Would you please retype, exactly, the lines of the listing below between the line with "Pomodoro San Marzano" and the line with "total: 183.19 -> 226.73", inclusive?

GIVEN RECORDS ::
- Opening Delimiter -

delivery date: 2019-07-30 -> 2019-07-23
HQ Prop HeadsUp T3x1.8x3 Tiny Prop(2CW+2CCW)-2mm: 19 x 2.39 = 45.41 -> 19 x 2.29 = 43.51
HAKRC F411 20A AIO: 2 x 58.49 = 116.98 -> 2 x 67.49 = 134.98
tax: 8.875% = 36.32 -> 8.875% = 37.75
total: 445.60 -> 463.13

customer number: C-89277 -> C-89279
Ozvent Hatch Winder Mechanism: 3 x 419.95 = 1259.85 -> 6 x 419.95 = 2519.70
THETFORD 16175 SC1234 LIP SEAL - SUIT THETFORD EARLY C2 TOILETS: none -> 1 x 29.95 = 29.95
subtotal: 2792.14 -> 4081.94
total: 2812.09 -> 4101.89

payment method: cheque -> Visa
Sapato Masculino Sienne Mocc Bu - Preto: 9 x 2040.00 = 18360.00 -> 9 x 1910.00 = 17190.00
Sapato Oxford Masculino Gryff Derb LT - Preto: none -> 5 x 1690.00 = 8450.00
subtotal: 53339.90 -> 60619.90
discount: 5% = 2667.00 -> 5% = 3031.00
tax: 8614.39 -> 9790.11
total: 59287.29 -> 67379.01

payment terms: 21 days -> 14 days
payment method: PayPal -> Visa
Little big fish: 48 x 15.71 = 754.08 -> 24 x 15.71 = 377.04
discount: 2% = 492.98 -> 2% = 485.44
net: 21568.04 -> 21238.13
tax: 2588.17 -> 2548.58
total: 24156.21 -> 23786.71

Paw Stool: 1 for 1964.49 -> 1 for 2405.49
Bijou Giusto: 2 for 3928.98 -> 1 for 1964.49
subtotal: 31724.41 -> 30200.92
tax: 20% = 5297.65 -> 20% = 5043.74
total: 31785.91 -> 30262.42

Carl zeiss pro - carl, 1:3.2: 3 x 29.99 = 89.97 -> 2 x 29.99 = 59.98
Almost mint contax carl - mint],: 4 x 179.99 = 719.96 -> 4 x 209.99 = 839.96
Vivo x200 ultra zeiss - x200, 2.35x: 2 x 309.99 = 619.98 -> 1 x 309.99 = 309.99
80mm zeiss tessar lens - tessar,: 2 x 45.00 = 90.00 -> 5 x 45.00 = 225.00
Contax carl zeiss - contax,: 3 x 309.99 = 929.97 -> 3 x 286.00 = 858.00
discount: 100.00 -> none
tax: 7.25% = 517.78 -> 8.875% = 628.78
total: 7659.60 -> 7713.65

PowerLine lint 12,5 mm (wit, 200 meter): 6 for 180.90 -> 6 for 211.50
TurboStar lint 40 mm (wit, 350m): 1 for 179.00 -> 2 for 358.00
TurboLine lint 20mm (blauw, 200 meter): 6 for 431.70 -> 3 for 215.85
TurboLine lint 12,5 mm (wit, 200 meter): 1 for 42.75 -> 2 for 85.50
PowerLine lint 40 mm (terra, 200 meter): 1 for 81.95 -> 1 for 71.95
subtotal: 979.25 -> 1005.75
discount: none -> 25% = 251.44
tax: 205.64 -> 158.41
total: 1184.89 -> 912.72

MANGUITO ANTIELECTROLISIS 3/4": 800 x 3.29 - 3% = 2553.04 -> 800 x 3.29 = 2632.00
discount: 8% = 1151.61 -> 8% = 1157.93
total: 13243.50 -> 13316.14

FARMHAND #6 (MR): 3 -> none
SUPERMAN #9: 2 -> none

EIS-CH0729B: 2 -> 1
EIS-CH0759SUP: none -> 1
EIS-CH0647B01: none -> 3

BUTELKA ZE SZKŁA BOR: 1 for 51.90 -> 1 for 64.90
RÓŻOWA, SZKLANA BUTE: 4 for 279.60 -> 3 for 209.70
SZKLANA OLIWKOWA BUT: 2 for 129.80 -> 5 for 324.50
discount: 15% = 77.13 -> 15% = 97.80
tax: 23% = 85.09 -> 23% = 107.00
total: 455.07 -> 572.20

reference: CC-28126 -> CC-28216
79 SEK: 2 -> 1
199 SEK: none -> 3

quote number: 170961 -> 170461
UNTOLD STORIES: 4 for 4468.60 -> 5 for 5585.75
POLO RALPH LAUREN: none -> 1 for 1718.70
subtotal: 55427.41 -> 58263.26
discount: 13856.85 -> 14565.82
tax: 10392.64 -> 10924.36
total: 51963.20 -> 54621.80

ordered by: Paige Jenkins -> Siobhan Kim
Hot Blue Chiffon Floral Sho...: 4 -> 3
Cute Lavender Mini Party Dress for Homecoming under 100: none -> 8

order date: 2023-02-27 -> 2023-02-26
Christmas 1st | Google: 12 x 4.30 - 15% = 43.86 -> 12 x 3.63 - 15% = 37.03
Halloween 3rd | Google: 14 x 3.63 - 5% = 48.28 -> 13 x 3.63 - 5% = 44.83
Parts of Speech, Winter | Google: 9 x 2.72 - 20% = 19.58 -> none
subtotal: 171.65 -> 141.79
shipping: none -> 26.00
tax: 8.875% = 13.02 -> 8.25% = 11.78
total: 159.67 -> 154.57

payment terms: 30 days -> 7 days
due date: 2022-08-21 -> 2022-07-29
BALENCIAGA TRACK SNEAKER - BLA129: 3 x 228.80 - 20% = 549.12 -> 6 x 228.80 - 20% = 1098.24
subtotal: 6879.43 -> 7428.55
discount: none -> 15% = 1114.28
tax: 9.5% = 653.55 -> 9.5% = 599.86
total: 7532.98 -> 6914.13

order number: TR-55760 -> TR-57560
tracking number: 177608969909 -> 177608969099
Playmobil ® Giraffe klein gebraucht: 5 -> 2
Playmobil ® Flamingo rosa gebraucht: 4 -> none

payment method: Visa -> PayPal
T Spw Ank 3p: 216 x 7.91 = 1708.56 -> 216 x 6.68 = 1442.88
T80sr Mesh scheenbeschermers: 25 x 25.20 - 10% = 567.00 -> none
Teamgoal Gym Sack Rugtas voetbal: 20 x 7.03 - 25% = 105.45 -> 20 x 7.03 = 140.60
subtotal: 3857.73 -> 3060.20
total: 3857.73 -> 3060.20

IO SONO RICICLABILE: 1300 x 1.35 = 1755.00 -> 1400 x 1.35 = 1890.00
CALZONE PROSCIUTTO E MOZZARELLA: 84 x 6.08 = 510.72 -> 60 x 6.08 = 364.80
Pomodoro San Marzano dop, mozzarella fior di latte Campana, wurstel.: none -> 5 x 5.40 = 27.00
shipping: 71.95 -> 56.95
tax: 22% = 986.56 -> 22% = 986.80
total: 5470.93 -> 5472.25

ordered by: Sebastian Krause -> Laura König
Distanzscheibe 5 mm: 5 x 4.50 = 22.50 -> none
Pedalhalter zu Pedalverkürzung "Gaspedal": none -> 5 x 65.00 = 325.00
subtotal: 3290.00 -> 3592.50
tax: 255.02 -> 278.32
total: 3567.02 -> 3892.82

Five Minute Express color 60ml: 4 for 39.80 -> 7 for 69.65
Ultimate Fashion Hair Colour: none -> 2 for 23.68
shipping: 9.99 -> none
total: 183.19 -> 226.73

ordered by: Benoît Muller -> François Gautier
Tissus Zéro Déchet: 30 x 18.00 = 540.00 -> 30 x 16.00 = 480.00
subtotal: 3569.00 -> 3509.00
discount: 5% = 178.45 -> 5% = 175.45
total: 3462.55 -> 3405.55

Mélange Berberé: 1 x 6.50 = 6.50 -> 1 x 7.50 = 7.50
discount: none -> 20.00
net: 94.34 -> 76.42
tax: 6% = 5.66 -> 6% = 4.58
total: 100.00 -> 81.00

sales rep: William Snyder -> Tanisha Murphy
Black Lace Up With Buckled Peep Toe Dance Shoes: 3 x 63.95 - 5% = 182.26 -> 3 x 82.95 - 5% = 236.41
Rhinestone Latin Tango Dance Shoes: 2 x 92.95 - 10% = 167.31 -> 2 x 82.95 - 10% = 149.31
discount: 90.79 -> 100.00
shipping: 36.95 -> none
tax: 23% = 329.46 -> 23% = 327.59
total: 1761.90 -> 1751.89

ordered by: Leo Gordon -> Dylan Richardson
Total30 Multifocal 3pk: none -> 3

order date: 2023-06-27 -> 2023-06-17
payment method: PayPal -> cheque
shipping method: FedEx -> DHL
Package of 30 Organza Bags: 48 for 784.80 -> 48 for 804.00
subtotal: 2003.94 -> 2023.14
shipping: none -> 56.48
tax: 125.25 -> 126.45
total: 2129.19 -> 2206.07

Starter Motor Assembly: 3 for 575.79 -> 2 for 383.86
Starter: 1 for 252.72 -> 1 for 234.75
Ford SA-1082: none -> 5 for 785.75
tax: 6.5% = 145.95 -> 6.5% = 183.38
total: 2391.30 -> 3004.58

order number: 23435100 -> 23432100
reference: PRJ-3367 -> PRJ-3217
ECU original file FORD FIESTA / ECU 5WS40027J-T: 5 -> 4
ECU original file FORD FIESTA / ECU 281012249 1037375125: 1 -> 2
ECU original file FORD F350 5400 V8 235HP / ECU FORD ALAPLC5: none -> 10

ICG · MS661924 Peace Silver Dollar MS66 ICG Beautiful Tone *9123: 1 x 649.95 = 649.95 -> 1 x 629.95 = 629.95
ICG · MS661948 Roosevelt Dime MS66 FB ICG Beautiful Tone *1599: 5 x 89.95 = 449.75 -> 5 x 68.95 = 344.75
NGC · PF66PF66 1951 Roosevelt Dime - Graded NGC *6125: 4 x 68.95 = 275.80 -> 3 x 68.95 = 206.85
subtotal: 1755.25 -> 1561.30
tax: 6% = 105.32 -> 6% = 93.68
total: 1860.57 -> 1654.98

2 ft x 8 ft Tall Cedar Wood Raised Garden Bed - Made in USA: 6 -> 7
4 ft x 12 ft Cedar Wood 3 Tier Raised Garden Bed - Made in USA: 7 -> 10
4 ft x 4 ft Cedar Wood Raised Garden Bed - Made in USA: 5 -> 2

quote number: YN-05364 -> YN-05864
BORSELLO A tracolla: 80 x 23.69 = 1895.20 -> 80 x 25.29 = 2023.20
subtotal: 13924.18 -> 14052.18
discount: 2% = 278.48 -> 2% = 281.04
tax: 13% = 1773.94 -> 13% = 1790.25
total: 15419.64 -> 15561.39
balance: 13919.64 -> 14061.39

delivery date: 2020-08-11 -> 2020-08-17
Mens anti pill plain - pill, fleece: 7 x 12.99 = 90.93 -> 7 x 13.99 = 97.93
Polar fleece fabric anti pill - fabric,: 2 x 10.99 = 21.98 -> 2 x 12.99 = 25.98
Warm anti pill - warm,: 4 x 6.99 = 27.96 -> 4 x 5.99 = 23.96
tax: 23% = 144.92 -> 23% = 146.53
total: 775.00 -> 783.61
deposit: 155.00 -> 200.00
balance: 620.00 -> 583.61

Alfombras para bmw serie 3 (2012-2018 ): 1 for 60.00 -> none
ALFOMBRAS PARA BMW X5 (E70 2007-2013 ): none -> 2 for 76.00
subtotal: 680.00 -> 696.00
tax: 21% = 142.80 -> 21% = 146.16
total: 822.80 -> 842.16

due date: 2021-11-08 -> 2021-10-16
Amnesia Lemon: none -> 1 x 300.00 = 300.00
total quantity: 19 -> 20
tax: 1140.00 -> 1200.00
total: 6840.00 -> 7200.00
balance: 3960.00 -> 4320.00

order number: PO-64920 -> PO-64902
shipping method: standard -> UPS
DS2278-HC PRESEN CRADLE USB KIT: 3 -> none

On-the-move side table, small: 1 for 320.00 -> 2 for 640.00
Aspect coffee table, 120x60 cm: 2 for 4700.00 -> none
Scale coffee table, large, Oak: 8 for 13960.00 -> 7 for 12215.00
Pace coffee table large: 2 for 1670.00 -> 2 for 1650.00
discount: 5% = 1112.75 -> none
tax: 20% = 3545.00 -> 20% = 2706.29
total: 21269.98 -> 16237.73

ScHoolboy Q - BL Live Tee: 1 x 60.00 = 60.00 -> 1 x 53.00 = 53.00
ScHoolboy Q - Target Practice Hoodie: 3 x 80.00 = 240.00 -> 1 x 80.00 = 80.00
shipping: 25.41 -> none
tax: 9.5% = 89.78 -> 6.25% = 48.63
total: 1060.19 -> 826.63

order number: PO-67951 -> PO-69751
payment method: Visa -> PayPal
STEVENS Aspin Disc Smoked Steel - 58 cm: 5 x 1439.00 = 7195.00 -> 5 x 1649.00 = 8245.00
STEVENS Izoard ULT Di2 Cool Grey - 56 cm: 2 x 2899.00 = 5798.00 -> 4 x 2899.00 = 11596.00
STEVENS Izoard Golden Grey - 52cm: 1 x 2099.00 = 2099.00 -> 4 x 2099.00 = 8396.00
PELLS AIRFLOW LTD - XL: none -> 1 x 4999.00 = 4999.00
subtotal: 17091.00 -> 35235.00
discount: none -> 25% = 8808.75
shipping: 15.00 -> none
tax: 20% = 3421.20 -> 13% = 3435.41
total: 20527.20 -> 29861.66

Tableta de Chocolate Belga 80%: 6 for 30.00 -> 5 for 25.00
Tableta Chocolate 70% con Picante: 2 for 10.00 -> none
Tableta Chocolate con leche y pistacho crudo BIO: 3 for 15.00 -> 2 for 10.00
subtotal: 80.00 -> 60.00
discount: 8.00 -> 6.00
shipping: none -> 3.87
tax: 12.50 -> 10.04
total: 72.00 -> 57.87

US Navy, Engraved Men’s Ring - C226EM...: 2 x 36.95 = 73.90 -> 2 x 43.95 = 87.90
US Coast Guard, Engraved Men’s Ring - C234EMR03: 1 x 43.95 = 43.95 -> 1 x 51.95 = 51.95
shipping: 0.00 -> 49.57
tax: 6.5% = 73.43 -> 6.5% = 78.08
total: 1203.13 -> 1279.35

- Closing Delimiter -

EXERCISE RESPONSE ::
Pomodoro San Marzano dop, mozzarella fior di latte Campana, wurstel.: none -> 5 x 5.40 = 27.00
shipping: 71.95 -> 56.95
tax: 22% = 986.56 -> 22% = 986.80
total: 5470.93 -> 5472.25

ordered by: Sebastian Krause -> Laura König
Distanzscheibe 5 mm: 5 x 4.50 = 22.50 -> none
Pedalhalter zu Pedalverkürzung "Gaspedal": none -> 5 x 65.00 = 325.00
subtotal: 3290.00 -> 3592.50
tax: 255.02 -> 278.32
total: 3567.02 -> 3892.82

Five Minute Express color 60ml: 4 for 39.80 -> 7 for 69.65
Ultimate Fashion Hair Colour: none -> 2 for 23.68
shipping: 9.99 -> none
total: 183.19 -> 226.73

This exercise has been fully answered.